* **Brief**:
Beginning with the line of the entries below that holds "column name: OBJETIVO -> Objetivo" and ending with the line that holds "CALDERON DIAZ ZOILA | N°: 8.226 -> 8.326", transcribe each line exactly as written. Pictures stay out.

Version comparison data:

================

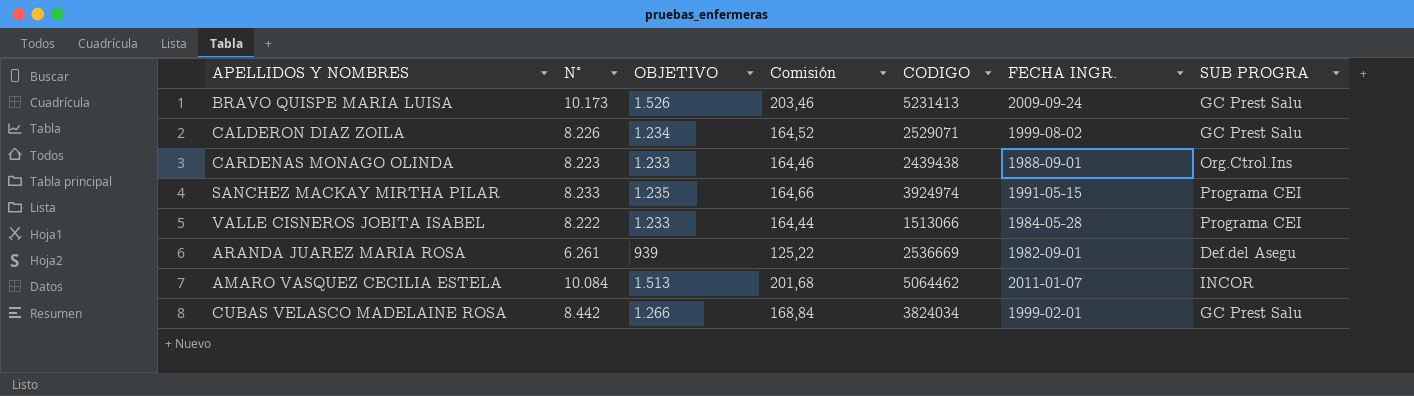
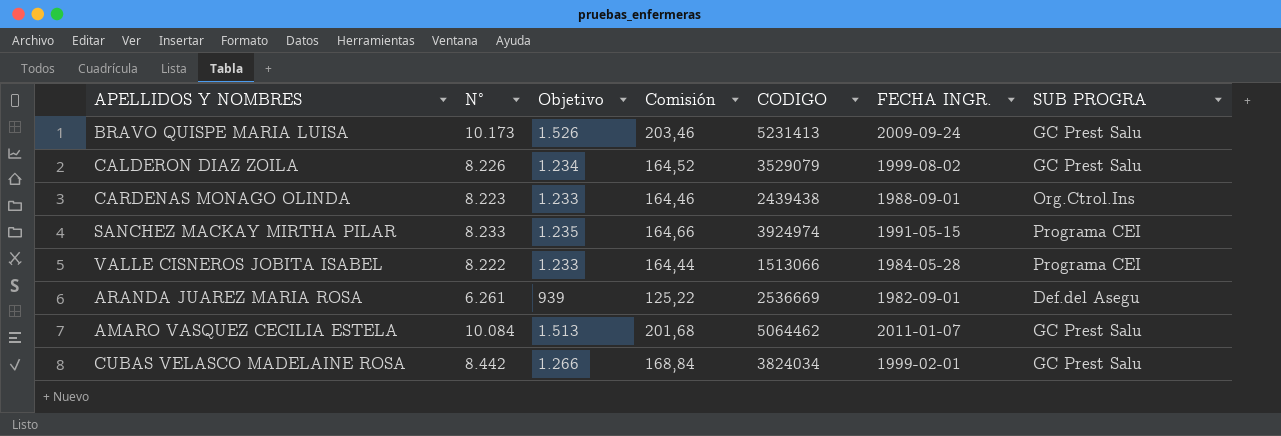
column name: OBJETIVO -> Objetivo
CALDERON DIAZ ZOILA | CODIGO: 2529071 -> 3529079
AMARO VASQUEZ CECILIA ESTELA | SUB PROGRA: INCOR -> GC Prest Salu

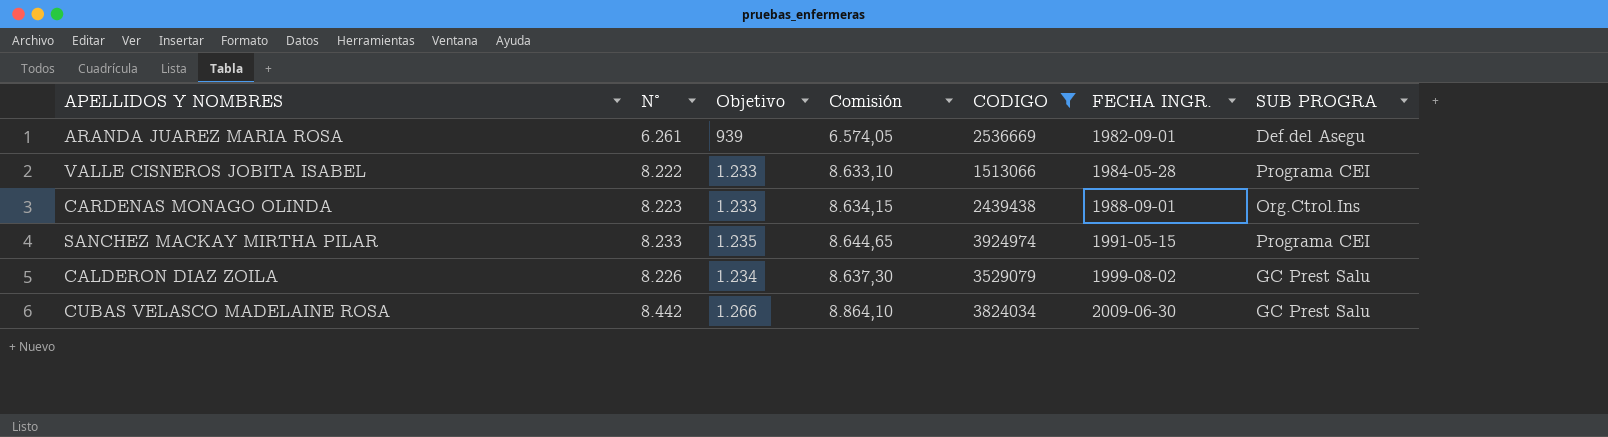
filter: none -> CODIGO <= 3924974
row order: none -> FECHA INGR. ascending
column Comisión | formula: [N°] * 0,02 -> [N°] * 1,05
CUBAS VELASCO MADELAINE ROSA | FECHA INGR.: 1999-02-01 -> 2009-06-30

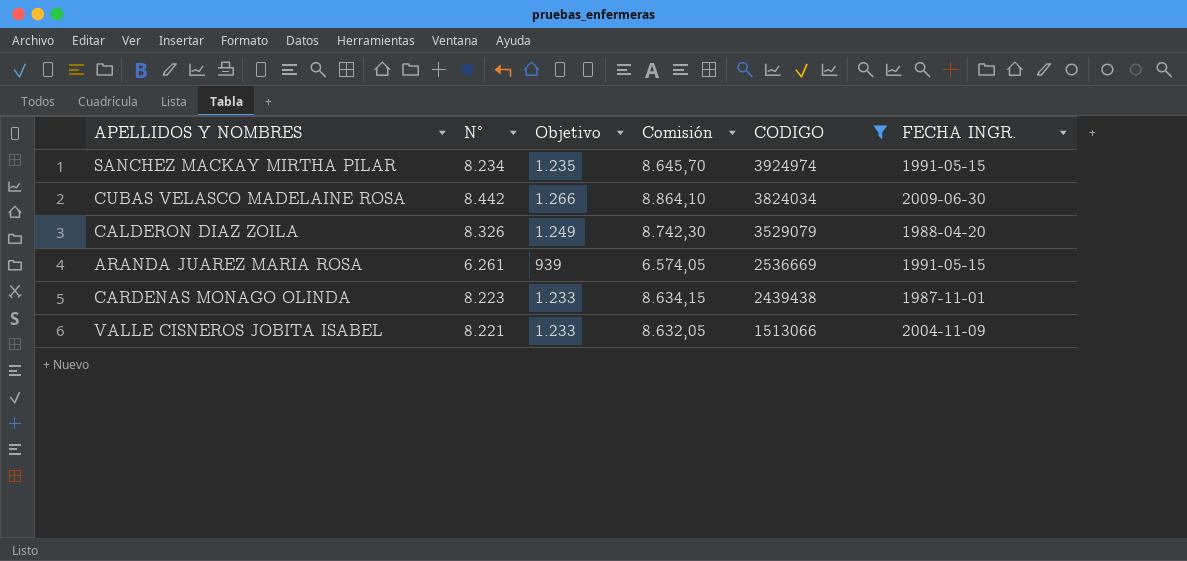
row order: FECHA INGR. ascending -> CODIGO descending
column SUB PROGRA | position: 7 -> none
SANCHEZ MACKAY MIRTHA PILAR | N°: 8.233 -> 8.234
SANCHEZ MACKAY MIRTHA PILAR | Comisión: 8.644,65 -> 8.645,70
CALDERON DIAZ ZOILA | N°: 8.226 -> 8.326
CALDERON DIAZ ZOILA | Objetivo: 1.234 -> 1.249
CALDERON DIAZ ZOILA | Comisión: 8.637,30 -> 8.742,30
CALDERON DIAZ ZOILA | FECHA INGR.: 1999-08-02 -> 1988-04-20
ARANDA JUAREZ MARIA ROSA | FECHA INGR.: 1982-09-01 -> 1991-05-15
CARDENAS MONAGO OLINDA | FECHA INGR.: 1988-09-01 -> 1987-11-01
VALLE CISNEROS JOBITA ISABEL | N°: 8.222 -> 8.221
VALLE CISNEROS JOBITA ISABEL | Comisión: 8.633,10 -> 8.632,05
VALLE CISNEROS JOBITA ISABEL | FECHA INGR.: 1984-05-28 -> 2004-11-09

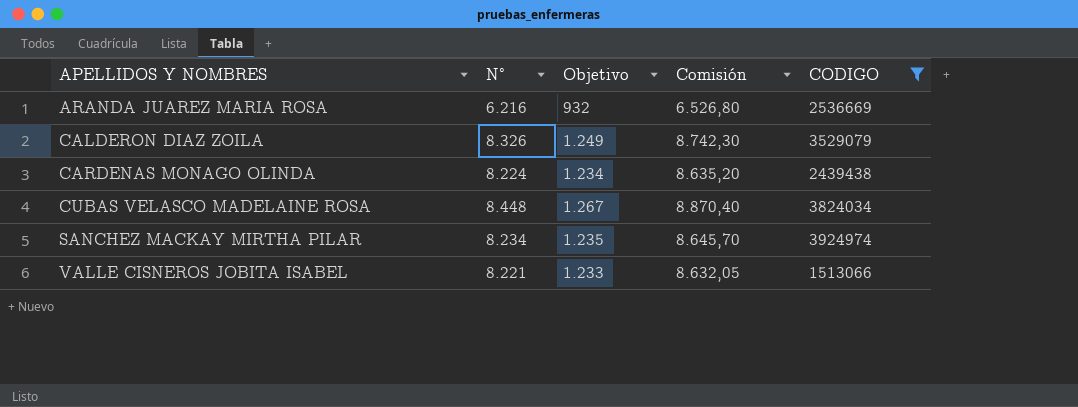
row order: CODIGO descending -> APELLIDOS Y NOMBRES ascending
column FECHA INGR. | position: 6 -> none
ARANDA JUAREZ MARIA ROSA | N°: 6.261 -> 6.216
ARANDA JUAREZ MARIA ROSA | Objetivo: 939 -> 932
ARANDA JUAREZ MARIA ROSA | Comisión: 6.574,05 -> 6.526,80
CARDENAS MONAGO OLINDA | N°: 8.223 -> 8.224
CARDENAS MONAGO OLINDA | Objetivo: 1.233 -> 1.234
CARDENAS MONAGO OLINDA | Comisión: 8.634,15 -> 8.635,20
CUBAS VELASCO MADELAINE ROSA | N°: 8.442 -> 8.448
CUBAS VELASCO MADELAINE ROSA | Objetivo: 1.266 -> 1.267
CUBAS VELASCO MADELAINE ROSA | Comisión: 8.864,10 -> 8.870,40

================

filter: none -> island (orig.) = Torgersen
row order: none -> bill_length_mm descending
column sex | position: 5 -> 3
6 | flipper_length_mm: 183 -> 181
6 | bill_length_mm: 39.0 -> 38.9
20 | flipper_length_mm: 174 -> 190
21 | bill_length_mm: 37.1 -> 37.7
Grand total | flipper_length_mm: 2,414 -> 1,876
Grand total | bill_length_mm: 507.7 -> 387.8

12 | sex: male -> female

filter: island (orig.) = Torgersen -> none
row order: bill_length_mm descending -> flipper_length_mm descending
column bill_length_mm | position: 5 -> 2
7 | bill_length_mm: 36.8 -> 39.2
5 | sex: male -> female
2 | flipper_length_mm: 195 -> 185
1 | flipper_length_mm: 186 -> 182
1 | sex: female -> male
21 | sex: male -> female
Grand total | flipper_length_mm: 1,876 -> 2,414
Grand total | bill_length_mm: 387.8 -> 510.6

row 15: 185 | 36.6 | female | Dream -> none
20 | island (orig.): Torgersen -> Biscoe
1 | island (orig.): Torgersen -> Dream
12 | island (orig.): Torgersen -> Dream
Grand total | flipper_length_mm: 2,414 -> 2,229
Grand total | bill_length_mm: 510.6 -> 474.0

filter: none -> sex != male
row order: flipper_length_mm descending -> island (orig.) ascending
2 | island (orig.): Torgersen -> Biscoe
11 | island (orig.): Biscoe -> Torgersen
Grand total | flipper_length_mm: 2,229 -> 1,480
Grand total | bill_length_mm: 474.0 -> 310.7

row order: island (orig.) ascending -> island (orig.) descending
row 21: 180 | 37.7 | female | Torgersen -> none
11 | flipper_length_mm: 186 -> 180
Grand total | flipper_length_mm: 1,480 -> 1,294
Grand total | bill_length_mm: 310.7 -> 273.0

================

* **Output for this task**:
column name: OBJETIVO -> Objetivo
CALDERON DIAZ ZOILA | CODIGO: 2529071 -> 3529079
AMARO VASQUEZ CECILIA ESTELA | SUB PROGRA: INCOR -> GC Prest Salu

filter: none -> CODIGO <= 3924974
row order: none -> FECHA INGR. ascending
column Comisión | formula: [N°] * 0,02 -> [N°] * 1,05
CUBAS VELASCO MADELAINE ROSA | FECHA INGR.: 1999-02-01 -> 2009-06-30

row order: FECHA INGR. ascending -> CODIGO descending
column SUB PROGRA | position: 7 -> none
SANCHEZ MACKAY MIRTHA PILAR | N°: 8.233 -> 8.234
SANCHEZ MACKAY MIRTHA PILAR | Comisión: 8.644,65 -> 8.645,70
CALDERON DIAZ ZOILA | N°: 8.226 -> 8.326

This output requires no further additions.